[<prev] [next>] [<thread-prev] [thread-next>] [day] [month] [year] [list]
Message-Id: <20090508230107.8dd680b3.d-nishimura@mtf.biglobe.ne.jp>
Date: Fri, 8 May 2009 23:01:07 +0900
From: Daisuke Nishimura <d-nishimura@....biglobe.ne.jp>
To: KAMEZAWA Hiroyuki <kamezawa.hiroyu@...fujitsu.com>
Cc: "linux-mm@...ck.org" <linux-mm@...ck.org>,
"nishimura@....nes.nec.co.jp" <nishimura@....nes.nec.co.jp>,
"balbir@...ux.vnet.ibm.com" <balbir@...ux.vnet.ibm.com>,
"hugh@...itas.com" <hugh@...itas.com>,
"akpm@...ux-foundation.org" <akpm@...ux-foundation.org>,
"linux-kernel@...r.kernel.org" <linux-kernel@...r.kernel.org>,
d-nishimura@....biglobe.ne.jp
Subject: Re: [PATCH 2/2] memcg fix stale swap cache account leak v6
On Fri, 8 May 2009 14:09:10 +0900
KAMEZAWA Hiroyuki <kamezawa.hiroyu@...fujitsu.com> wrote:
> From: KAMEZAWA Hiroyuki <kamezawa.hiroyu@...fujitsu.com>
>
> In general, Linux's swp_entry handling is done by combination of lazy techniques
> and global LRU. It works well but when we use mem+swap controller, some more
> strict control is appropriate. Otherwise, swp_entry used by a cgroup will be
> never freed until global LRU works. In a system where memcg is well-configured,
> global LRU doesn't work frequently.
>
> Example A) Assume a swap cache which is not mapped.
> CPU0 CPU1
> zap_pte().... shrink_page_list()
> free_swap_and_cache() lock_page()
> page seems busy.
>
> Example B) Assume swapin-readahead.
> CPU0 CPU1
> zap_pte() read_swap_cache_async()
> swap_duplicate().
> swap_entry_free() = 1
> find_get_page()=> NULL.
> add_to_swap_cache().
> issue swap I/O.
>
> There are many patterns of this kind of race (but no problems).
>
> free_swap_and_cache() is called for freeing swp_entry. But it is a best-effort
> function. If the swp_entry/page seems busy, swp_entry is not freed.

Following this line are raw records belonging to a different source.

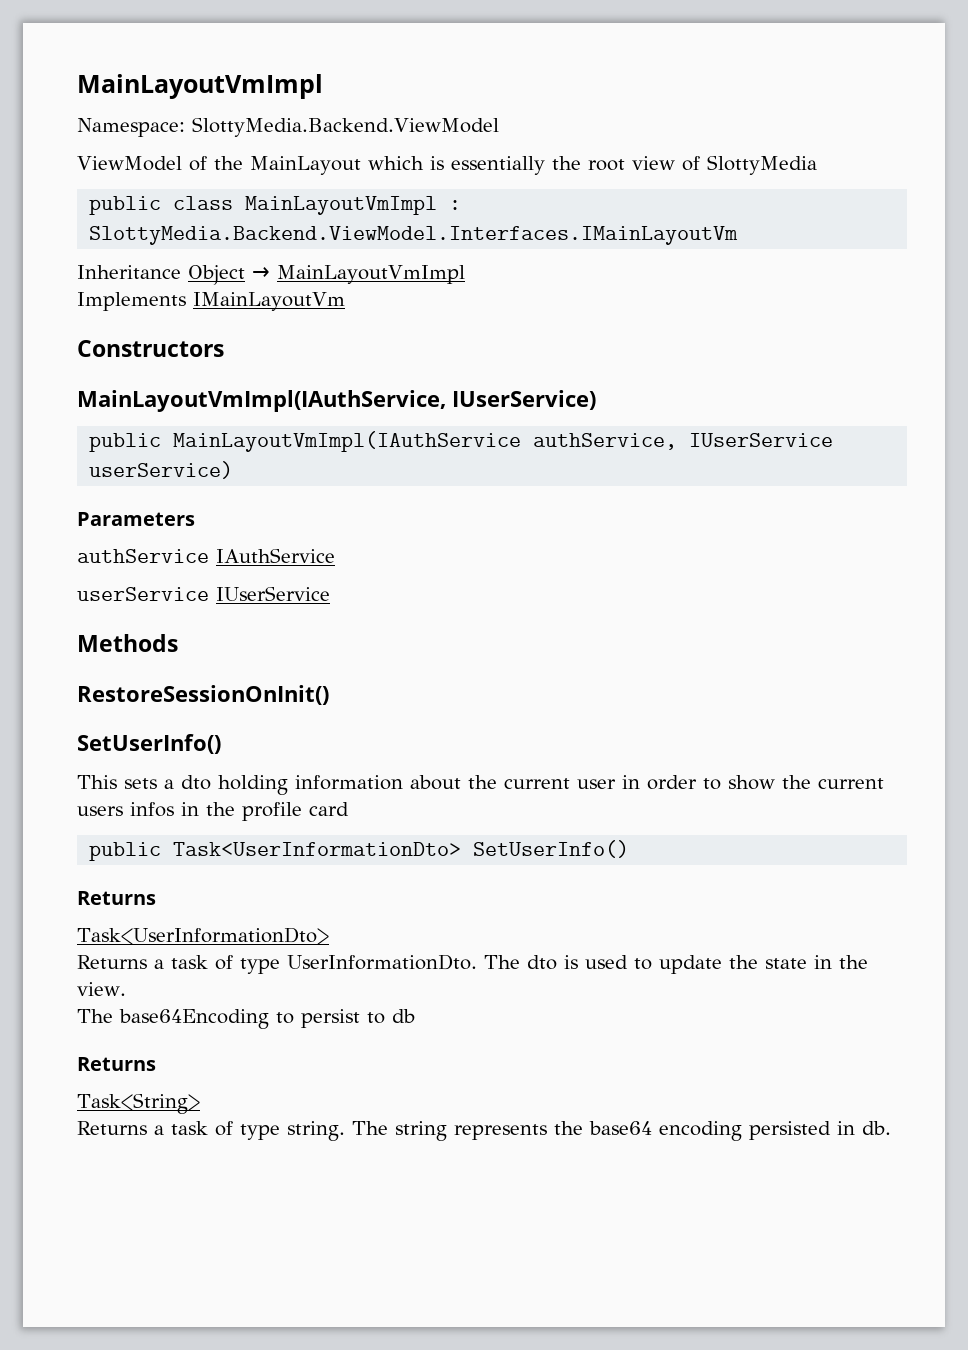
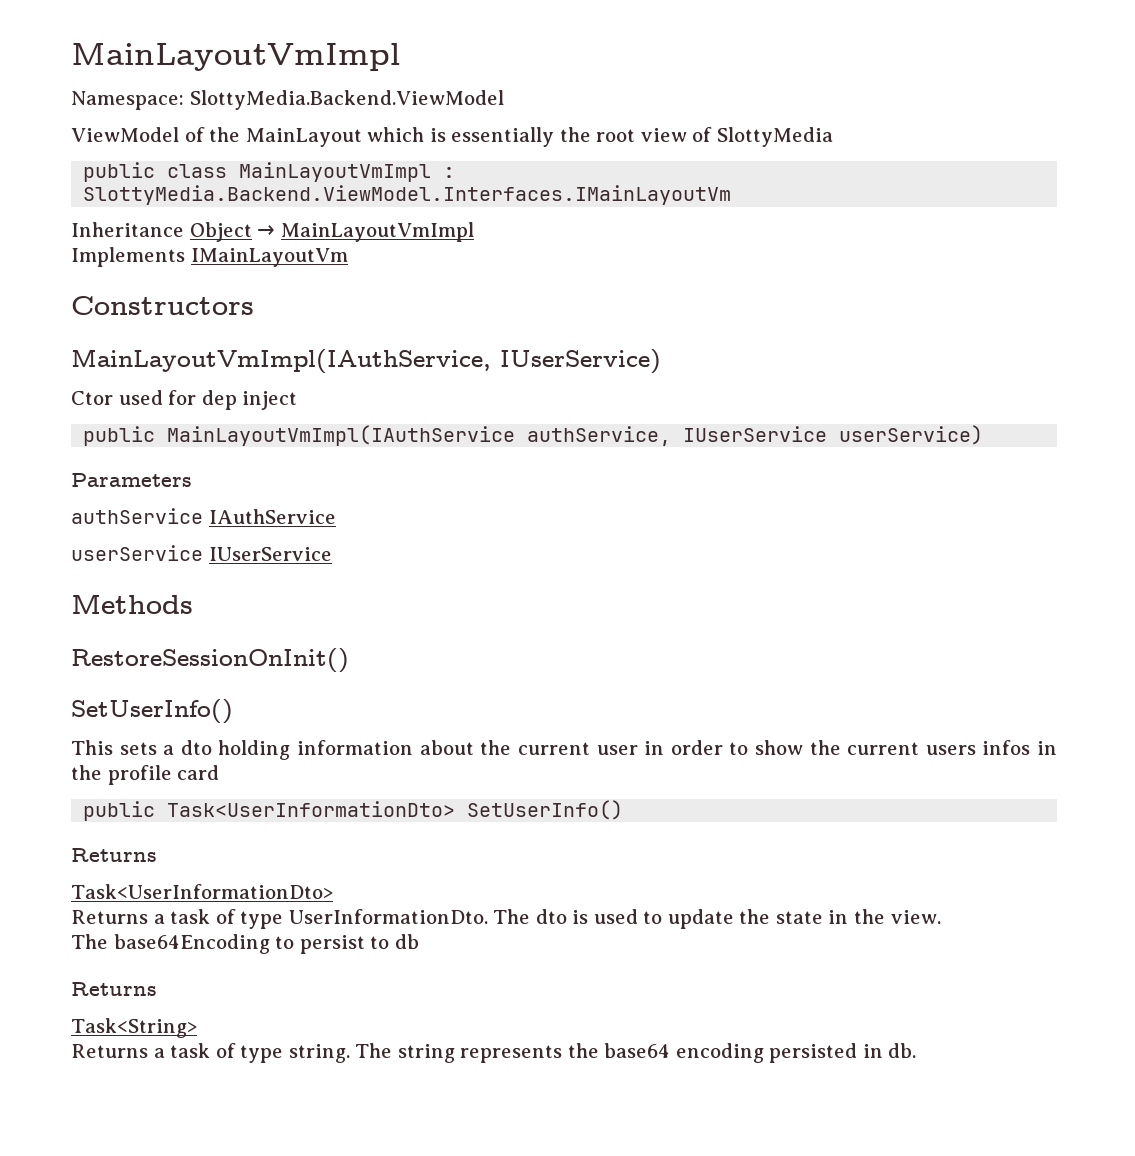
+ Ctor used for dep inject

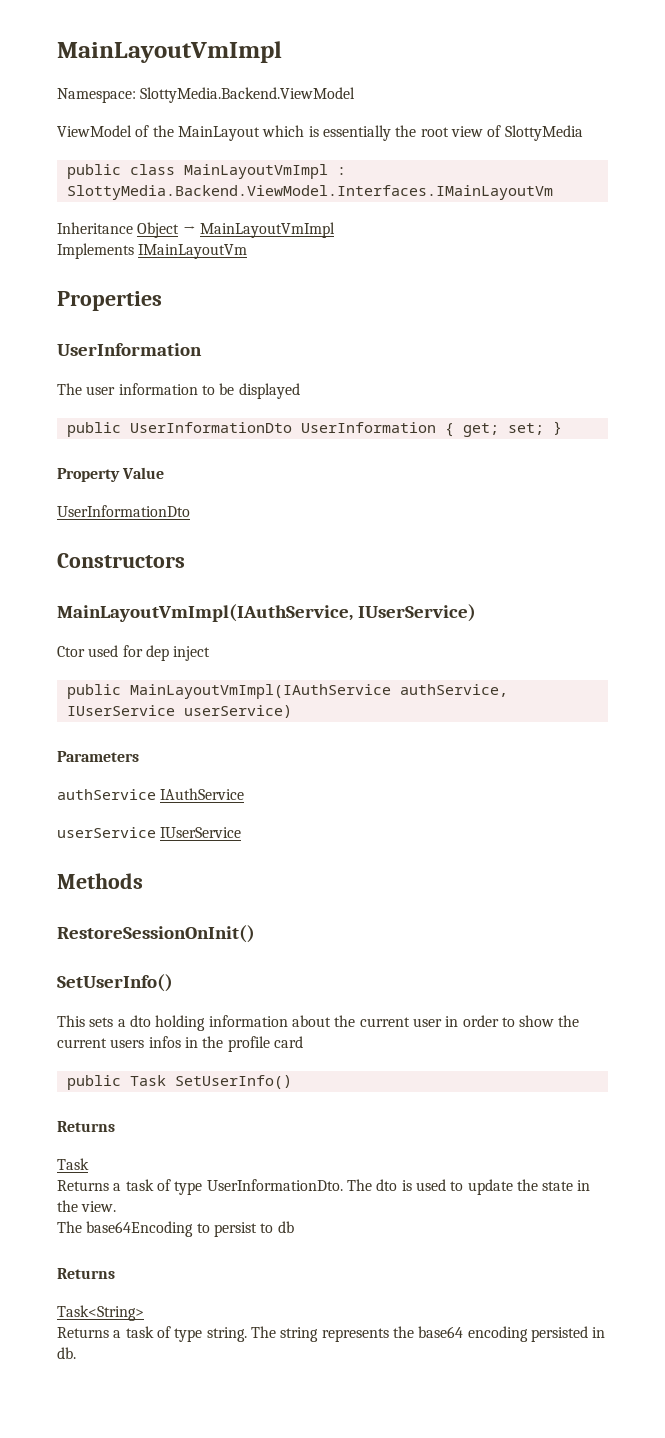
+ Properties
+ UserInformation
+ The user information to be displayed
+ public UserInformationDto UserInformation { get; set; }
+ Property Value
+ UserInformationDto
- public Task<UserInformationDto> SetUserInfo()
+ public Task SetUserInfo()
  Returns
- Task<UserInformationDto>
+ Task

> This is not a problem because global-LRU will find SwapCache at page reclaim.
>
> If memcg is used, on the other hand, global LRU may not work. Then, above
> unused SwapCache will not be freed.
> (unmapped SwapCache occupy swp_entry but never be freed if not on memcg's LRU)
>
> So, even if there are no tasks in a cgroup, swp_entry usage still remains.
> In bad case, OOM by mem+swap controller is triggered by this "leak" of
> swp_entry as Nishimura reported.
>
> Considering this issue, swapin-readahead itself is not very good for memcg.

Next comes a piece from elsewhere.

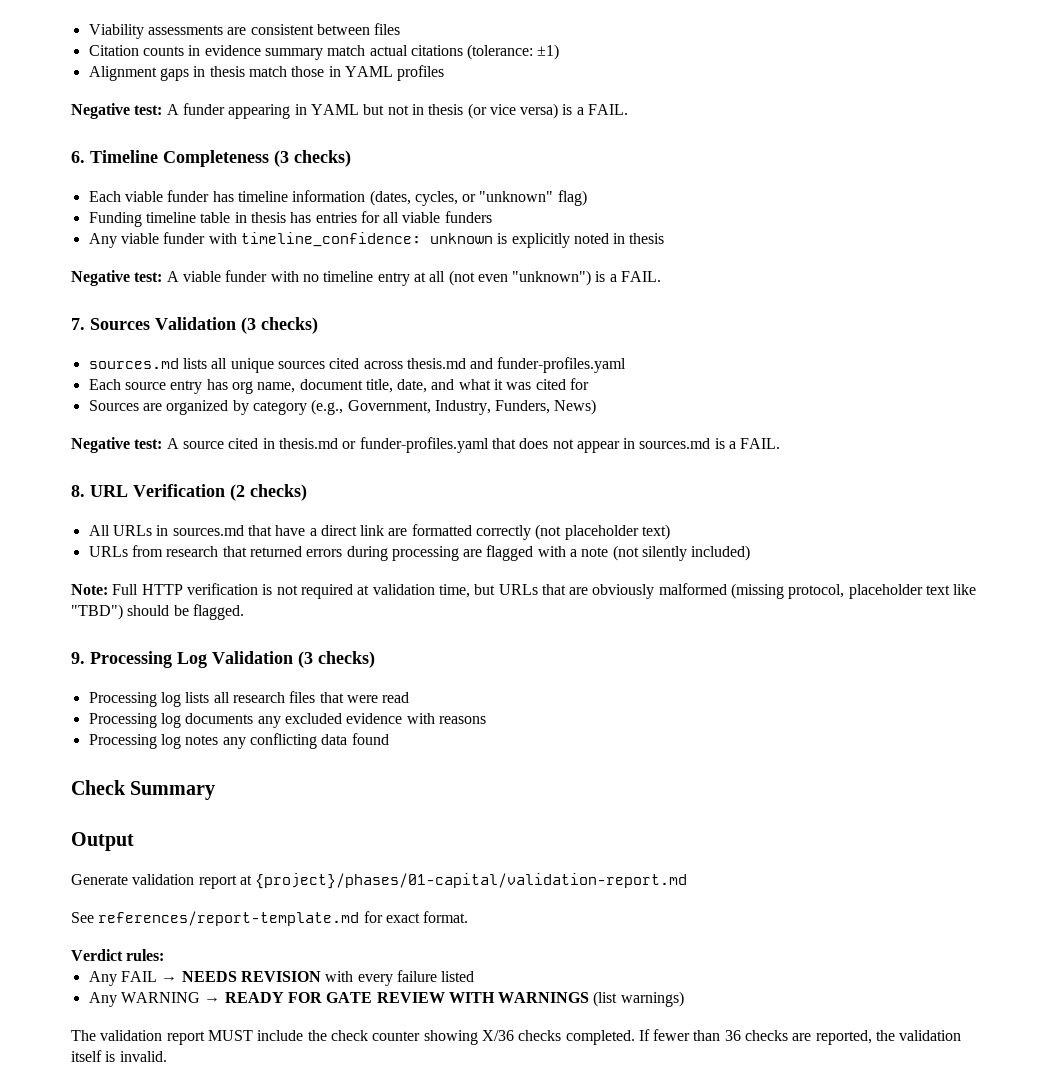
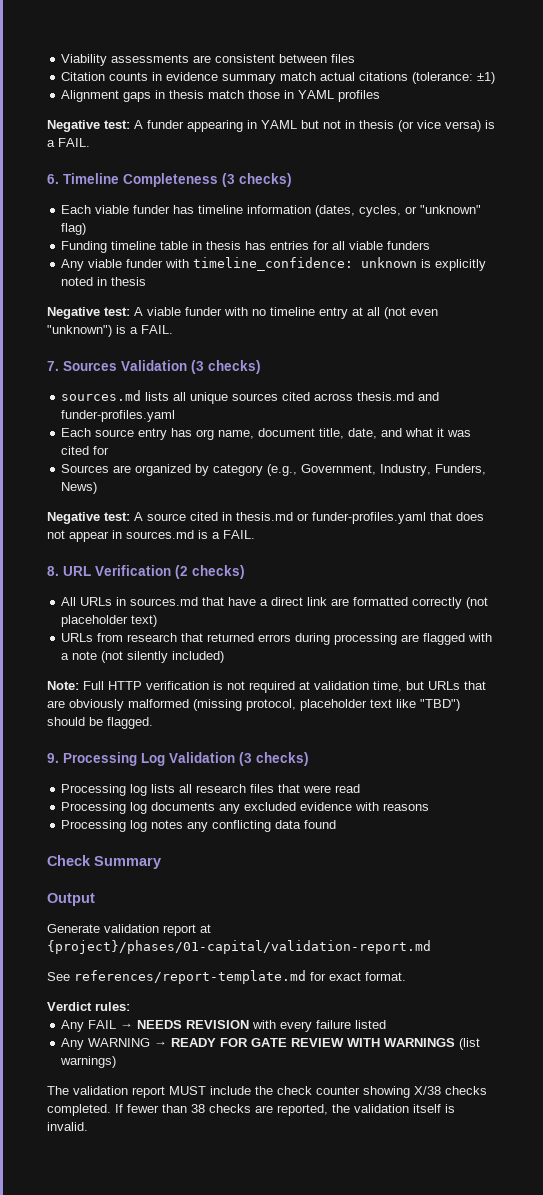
- The validation report MUST include the check counter showing X/36 checks completed.
+ The validation report MUST include the check counter showing X/38 checks completed.
- If fewer than 36 checks are reported, the validation itself is invalid.
+ If fewer than 38 checks are reported, the validation itself is invalid.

> It read swap cache which will not be used. (and _unused_ swapcache will
> not be accounted.) Even if we account swap cache at add_to_swap_cache(),
> we need to account page to several _unrelated_ memcg. This is bad.
>
> This patch tries to fix racy case of free_swap_and_cache() and page status.
>
> After this patch applied, following test works well.
>
> # echo 1-2M > ../memory.limit_in_bytes
> # run tasks under memcg.
> # kill all tasks and make memory.tasks empty
> # check memory.memsw.usage_in_bytes == memory.usage_in_bytes and
> there is no _used_ swp_entry.
>
> What this patch does is
> - avoid swapin-readahead when memcg is activated.

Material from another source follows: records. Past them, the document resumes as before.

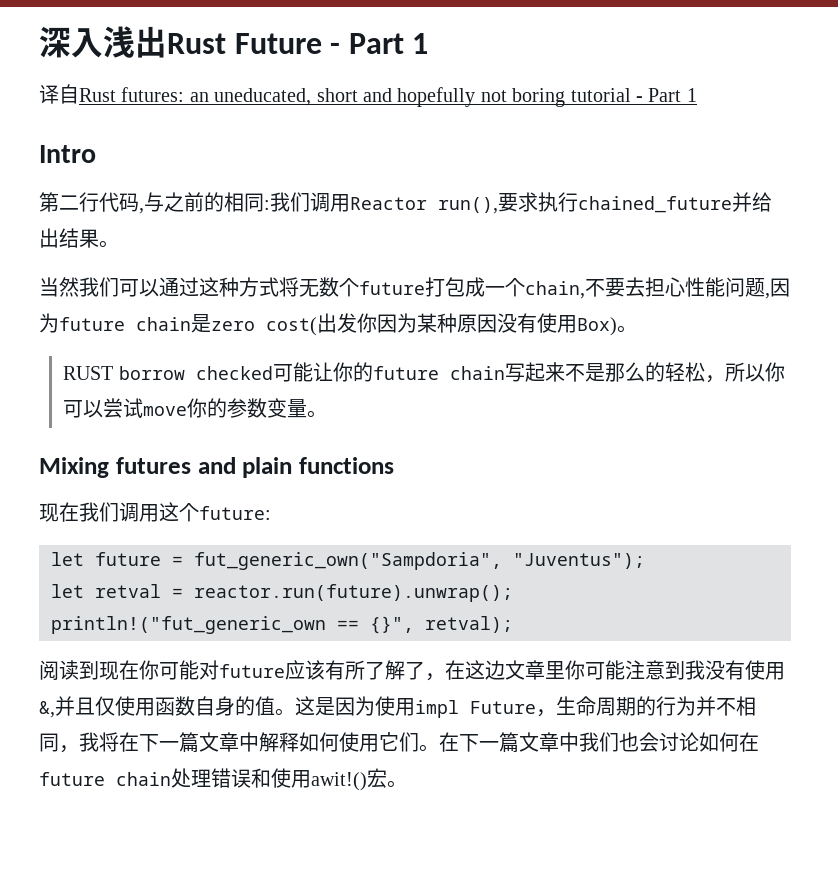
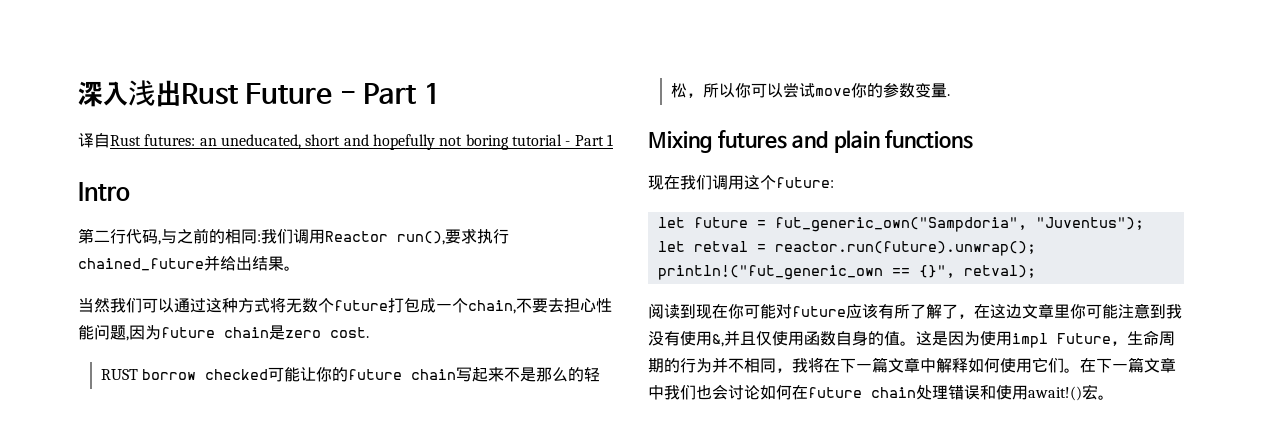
- 当然我们可以通过这种方式将无数个future打包成一个chain,不要去担心性能问题,因为future chain是zero cost(出发你因为某种原因没有使用Box)。
+ 当然我们可以通过这种方式将无数个future打包成一个chain,不要去担心性能问题,因为future chain是zero cost.
- RUST borrow checked可能让你的future chain写起来不是那么的轻松，所以你可以尝试move你的参数变量。
+ RUST borrow checked可能让你的future chain写起来不是那么的轻松，所以你可以尝试move你的参数变量.
- 在下一篇文章中我们也会讨论如何在future chain处理错误和使用awit!()宏。
+ 在下一篇文章中我们也会讨论如何在future chain处理错误和使用await!()宏。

I agree that disabling readahead would be the easiest way to avoid type-1.
And this patch looks good to me about it.
But if we go in this way to avoid type-1, I think my patch(*1) would be
enough to avoid type-2 and is simpler than this one.
I've confirmed in my test that no leak can be seen with my patch and
with setting page-cluster to 0.
*1 http://marc.info/?l=linux-kernel&m=124115252607665&w=2
> - try to free swapcache immediately after Writeback is done.
> - Handle racy case of __remove_mapping() in vmscan.c
>
And IIUC, this patch still cannot avoid type-2 in some cases.
(for example, if stale swap cache hits "goto keep_locked" before pageout()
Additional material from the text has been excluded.